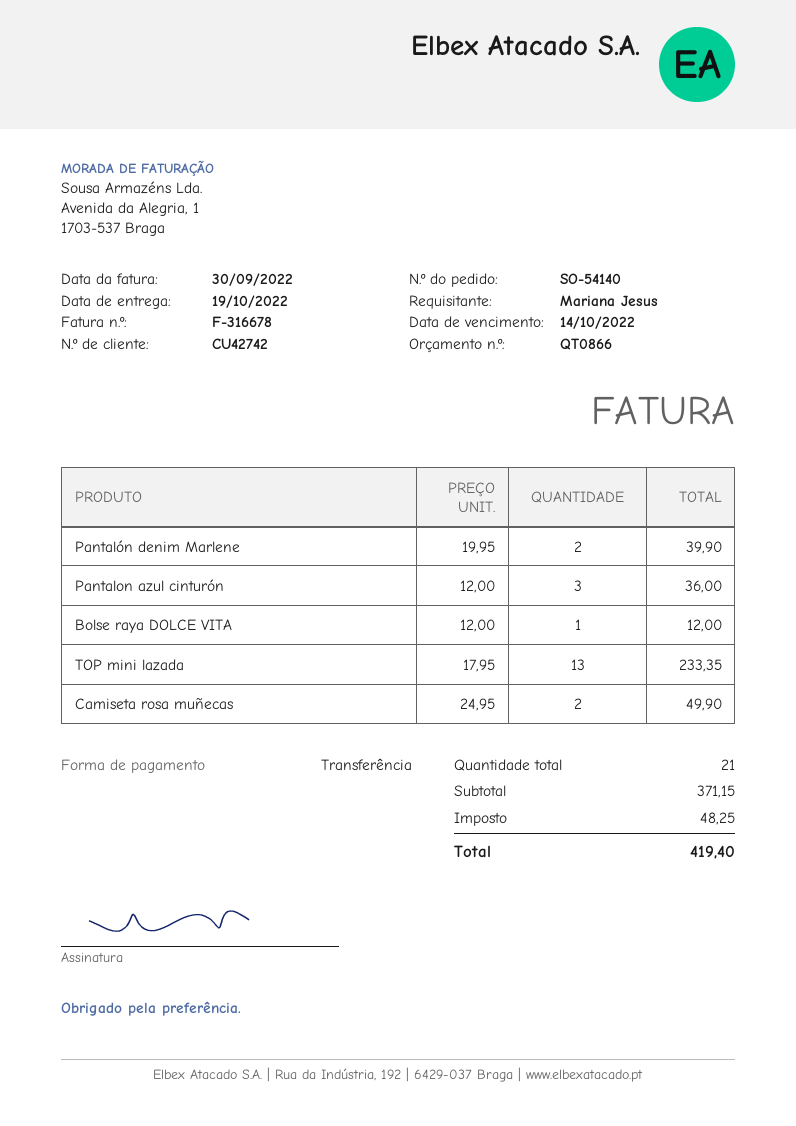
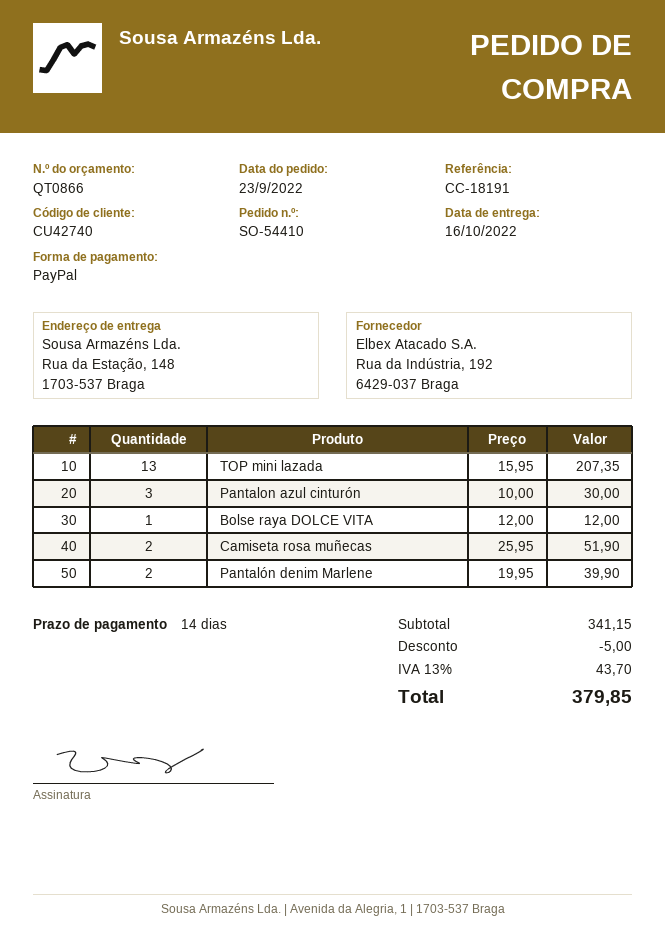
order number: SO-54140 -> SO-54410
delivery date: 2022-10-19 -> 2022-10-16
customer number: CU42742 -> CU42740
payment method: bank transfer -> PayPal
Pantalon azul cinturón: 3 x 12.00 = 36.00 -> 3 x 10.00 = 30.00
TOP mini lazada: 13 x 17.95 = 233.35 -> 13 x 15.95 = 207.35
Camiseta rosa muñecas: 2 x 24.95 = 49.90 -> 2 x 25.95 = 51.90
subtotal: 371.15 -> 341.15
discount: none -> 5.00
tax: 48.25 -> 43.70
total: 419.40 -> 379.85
━━━━━━━━━━━━━━━━━━━━━━━━━━━━━━
== TASK OBJECTIVE ==
What is needed is the exact run of lines from the start of the data through the line with "discount: none -> 5.00", both ends included, minus the pictures.

== ANSWER SECTION ==
order number: SO-54140 -> SO-54410
delivery date: 2022-10-19 -> 2022-10-16
customer number: CU42742 -> CU42740
payment method: bank transfer -> PayPal
Pantalon azul cinturón: 3 x 12.00 = 36.00 -> 3 x 10.00 = 30.00
TOP mini lazada: 13 x 17.95 = 233.35 -> 13 x 15.95 = 207.35
Camiseta rosa muñecas: 2 x 24.95 = 49.90 -> 2 x 25.95 = 51.90
subtotal: 371.15 -> 341.15
discount: none -> 5.00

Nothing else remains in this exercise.